Task objective:
What you give back should match the entries below character for character.

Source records
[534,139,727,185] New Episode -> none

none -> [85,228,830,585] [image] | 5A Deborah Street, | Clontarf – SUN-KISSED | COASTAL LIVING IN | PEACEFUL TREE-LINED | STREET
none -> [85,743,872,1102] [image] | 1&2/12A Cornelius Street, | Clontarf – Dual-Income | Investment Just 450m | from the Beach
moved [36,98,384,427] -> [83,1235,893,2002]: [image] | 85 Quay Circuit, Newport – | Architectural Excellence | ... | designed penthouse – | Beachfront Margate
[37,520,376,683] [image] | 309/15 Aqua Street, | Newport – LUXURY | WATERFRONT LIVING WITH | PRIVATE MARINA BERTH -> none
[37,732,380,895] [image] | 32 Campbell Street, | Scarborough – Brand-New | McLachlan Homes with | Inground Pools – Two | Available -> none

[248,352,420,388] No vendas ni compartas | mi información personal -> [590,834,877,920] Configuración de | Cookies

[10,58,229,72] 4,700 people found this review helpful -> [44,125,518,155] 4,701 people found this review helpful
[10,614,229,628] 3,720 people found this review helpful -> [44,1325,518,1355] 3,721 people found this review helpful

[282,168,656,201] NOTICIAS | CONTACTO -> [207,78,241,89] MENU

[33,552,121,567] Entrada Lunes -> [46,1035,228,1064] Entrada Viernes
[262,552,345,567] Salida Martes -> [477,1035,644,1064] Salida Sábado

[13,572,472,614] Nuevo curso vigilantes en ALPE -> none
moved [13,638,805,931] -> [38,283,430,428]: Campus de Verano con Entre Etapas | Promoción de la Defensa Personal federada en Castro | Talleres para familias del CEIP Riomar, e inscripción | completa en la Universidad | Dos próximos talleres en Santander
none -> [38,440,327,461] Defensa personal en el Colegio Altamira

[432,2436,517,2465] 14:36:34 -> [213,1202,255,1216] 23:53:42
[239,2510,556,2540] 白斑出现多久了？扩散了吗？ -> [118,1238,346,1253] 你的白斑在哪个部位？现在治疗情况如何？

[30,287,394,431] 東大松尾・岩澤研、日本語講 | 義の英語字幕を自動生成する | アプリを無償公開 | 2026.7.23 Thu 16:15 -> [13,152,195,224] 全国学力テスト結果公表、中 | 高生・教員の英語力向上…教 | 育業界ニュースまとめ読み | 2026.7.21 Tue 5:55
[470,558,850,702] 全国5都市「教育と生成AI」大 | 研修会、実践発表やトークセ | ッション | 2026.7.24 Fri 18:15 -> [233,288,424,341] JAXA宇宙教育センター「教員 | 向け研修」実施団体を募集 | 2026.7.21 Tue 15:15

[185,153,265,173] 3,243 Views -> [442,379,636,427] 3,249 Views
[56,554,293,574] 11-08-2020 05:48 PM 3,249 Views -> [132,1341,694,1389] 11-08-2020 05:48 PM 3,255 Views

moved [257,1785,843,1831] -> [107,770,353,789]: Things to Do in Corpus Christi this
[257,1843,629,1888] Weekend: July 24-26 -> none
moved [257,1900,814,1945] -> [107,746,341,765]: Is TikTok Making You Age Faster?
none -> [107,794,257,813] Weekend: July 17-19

Exercise answer:
[534,139,727,185] New Episode -> none

none -> [85,228,830,585] [image] | 5A Deborah Street, | Clontarf – SUN-KISSED | COASTAL LIVING IN | PEACEFUL TREE-LINED | STREET
none -> [85,743,872,1102] [image] | 1&2/12A Cornelius Street, | Clontarf – Dual-Income | Investment Just 450m | from the Beach
moved [36,98,384,427] -> [83,1235,893,2002]: [image] | 85 Quay Circuit, Newport – | Architectural Excellence | ... | designed penthouse – | Beachfront Margate
[37,520,376,683] [image] | 309/15 Aqua Street, | Newport – LUXURY | WATERFRONT LIVING WITH | PRIVATE MARINA BERTH -> none
[37,732,380,895] [image] | 32 Campbell Street, | Scarborough – Brand-New | McLachlan Homes with | Inground Pools – Two | Available -> none

[248,352,420,388] No vendas ni compartas | mi información personal -> [590,834,877,920] Configuración de | Cookies

[10,58,229,72] 4,700 people found this review helpful -> [44,125,518,155] 4,701 people found this review helpful
[10,614,229,628] 3,720 people found this review helpful -> [44,1325,518,1355] 3,721 people found this review helpful

[282,168,656,201] NOTICIAS | CONTACTO -> [207,78,241,89] MENU

[33,552,121,567] Entrada Lunes -> [46,1035,228,1064] Entrada Viernes
[262,552,345,567] Salida Martes -> [477,1035,644,1064] Salida Sábado

[13,572,472,614] Nuevo curso vigilantes en ALPE -> none
moved [13,638,805,931] -> [38,283,430,428]: Campus de Verano con Entre Etapas | Promoción de la Defensa Personal federada en Castro | Talleres para familias del CEIP Riomar, e inscripción | completa en la Universidad | Dos próximos talleres en Santander
none -> [38,440,327,461] Defensa personal en el Colegio Altamira

[432,2436,517,2465] 14:36:34 -> [213,1202,255,1216] 23:53:42
[239,2510,556,2540] 白斑出现多久了？扩散了吗？ -> [118,1238,346,1253] 你的白斑在哪个部位？现在治疗情况如何？

[30,287,394,431] 東大松尾・岩澤研、日本語講 | 義の英語字幕を自動生成する | アプリを無償公開 | 2026.7.23 Thu 16:15 -> [13,152,195,224] 全国学力テスト結果公表、中 | 高生・教員の英語力向上…教 | 育業界ニュースまとめ読み | 2026.7.21 Tue 5:55
[470,558,850,702] 全国5都市「教育と生成AI」大 | 研修会、実践発表やトークセ | ッション | 2026.7.24 Fri 18:15 -> [233,288,424,341] JAXA宇宙教育センター「教員 | 向け研修」実施団体を募集 | 2026.7.21 Tue 15:15

[185,153,265,173] 3,243 Views -> [442,379,636,427] 3,249 Views
[56,554,293,574] 11-08-2020 05:48 PM 3,249 Views -> [132,1341,694,1389] 11-08-2020 05:48 PM 3,255 Views

moved [257,1785,843,1831] -> [107,770,353,789]: Things to Do in Corpus Christi this
[257,1843,629,1888] Weekend: July 24-26 -> none
moved [257,1900,814,1945] -> [107,746,341,765]: Is TikTok Making You Age Faster?
none -> [107,794,257,813] Weekend: July 17-19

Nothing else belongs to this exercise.